Problem: Copying exactly, give the lines in the material below from the one with "none -> <span>BIOGRAPHICAL" to the one with "width: 87px ->", ends included, and nothing besides.

Given data:
· · · · ·

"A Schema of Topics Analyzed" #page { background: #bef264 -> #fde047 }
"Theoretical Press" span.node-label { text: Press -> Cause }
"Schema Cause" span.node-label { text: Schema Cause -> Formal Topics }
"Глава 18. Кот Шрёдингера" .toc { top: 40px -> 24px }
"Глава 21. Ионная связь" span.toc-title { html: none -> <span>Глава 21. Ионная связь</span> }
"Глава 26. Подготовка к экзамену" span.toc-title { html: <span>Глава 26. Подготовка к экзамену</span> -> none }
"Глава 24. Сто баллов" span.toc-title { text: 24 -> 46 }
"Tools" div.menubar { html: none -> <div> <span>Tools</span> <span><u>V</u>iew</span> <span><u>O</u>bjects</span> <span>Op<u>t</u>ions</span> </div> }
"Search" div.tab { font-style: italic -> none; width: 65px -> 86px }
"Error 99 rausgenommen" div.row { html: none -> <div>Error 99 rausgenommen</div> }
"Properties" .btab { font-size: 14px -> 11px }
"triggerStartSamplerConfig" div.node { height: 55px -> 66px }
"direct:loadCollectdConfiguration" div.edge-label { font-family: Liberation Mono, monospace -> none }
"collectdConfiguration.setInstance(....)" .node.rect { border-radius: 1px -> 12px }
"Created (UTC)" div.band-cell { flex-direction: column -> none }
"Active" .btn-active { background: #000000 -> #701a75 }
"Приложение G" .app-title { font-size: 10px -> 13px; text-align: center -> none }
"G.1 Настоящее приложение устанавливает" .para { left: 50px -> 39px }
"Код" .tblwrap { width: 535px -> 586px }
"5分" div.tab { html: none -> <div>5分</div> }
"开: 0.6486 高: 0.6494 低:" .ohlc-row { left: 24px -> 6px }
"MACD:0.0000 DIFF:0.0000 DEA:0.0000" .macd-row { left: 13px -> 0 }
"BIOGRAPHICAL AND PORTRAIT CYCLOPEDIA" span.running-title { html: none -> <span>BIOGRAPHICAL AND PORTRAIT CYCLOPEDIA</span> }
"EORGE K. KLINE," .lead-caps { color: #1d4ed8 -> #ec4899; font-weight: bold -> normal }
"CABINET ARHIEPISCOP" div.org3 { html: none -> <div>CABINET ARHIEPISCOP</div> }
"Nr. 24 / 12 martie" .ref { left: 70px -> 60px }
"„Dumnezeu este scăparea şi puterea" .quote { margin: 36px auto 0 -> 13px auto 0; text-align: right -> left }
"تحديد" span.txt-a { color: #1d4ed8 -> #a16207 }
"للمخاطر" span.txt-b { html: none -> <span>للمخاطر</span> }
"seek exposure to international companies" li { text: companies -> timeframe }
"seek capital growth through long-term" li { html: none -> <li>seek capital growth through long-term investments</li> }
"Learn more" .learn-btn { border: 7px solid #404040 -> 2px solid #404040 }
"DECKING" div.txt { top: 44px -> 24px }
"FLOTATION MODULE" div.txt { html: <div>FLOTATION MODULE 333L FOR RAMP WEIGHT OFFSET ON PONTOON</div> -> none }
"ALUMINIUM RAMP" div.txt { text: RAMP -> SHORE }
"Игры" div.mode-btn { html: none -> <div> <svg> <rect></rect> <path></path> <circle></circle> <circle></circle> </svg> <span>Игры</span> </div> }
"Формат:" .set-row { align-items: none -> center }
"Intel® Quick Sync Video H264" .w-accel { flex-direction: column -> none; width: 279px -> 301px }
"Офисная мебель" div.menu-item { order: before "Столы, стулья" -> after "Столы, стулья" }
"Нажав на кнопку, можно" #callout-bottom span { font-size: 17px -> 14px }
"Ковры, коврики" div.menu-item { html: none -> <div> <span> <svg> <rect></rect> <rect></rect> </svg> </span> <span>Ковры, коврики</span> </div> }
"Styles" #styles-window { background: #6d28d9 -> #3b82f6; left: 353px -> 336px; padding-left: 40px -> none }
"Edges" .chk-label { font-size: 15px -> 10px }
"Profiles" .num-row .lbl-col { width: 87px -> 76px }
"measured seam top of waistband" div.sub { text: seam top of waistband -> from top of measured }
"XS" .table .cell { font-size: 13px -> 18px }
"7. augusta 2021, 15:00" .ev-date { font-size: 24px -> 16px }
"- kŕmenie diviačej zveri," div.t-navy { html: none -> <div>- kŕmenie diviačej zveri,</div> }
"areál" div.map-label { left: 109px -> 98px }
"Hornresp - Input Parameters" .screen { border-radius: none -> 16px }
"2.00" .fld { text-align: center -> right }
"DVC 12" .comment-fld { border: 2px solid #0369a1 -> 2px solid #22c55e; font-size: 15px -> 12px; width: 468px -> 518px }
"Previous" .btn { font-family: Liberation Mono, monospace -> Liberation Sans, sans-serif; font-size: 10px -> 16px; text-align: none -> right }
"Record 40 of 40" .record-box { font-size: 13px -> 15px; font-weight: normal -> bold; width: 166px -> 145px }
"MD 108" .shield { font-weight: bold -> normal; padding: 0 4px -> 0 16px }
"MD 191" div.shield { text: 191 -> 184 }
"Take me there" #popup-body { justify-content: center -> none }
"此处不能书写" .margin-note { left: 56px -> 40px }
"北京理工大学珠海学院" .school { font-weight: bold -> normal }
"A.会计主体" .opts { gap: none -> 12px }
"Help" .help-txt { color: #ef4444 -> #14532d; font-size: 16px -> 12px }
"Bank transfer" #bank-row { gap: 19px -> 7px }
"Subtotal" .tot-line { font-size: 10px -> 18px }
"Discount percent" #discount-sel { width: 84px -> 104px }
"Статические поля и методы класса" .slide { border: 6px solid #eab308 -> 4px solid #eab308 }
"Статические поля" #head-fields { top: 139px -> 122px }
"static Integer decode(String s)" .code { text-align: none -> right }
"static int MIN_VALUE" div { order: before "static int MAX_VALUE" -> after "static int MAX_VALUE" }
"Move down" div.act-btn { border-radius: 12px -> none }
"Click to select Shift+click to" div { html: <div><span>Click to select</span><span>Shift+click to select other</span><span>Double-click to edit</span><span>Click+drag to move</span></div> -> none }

· · · · ·

Answer to the exercise:
"BIOGRAPHICAL AND PORTRAIT CYCLOPEDIA" span.running-title { html: none -> <span>BIOGRAPHICAL AND PORTRAIT CYCLOPEDIA</span> }
"EORGE K. KLINE," .lead-caps { color: #1d4ed8 -> #ec4899; font-weight: bold -> normal }
"CABINET ARHIEPISCOP" div.org3 { html: none -> <div>CABINET ARHIEPISCOP</div> }
"Nr. 24 / 12 martie" .ref { left: 70px -> 60px }
"„Dumnezeu este scăparea şi puterea" .quote { margin: 36px auto 0 -> 13px auto 0; text-align: right -> left }
"تحديد" span.txt-a { color: #1d4ed8 -> #a16207 }
"للمخاطر" span.txt-b { html: none -> <span>للمخاطر</span> }
"seek exposure to international companies" li { text: companies -> timeframe }
"seek capital growth through long-term" li { html: none -> <li>seek capital growth through long-term investments</li> }
"Learn more" .learn-btn { border: 7px solid #404040 -> 2px solid #404040 }
"DECKING" div.txt { top: 44px -> 24px }
"FLOTATION MODULE" div.txt { html: <div>FLOTATION MODULE 333L FOR RAMP WEIGHT OFFSET ON PONTOON</div> -> none }
"ALUMINIUM RAMP" div.txt { text: RAMP -> SHORE }
"Игры" div.mode-btn { html: none -> <div> <svg> <rect></rect> <path></path> <circle></circle> <circle></circle> </svg> <span>Игры</span> </div> }
"Формат:" .set-row { align-items: none -> center }
"Intel® Quick Sync Video H264" .w-accel { flex-direction: column -> none; width: 279px -> 301px }
"Офисная мебель" div.menu-item { order: before "Столы, стулья" -> after "Столы, стулья" }
"Нажав на кнопку, можно" #callout-bottom span { font-size: 17px -> 14px }
"Ковры, коврики" div.menu-item { html: none -> <div> <span> <svg> <rect></rect> <rect></rect> </svg> </span> <span>Ковры, коврики</span> </div> }
"Styles" #styles-window { background: #6d28d9 -> #3b82f6; left: 353px -> 336px; padding-left: 40px -> none }
"Edges" .chk-label { font-size: 15px -> 10px }
"Profiles" .num-row .lbl-col { width: 87px -> 76px }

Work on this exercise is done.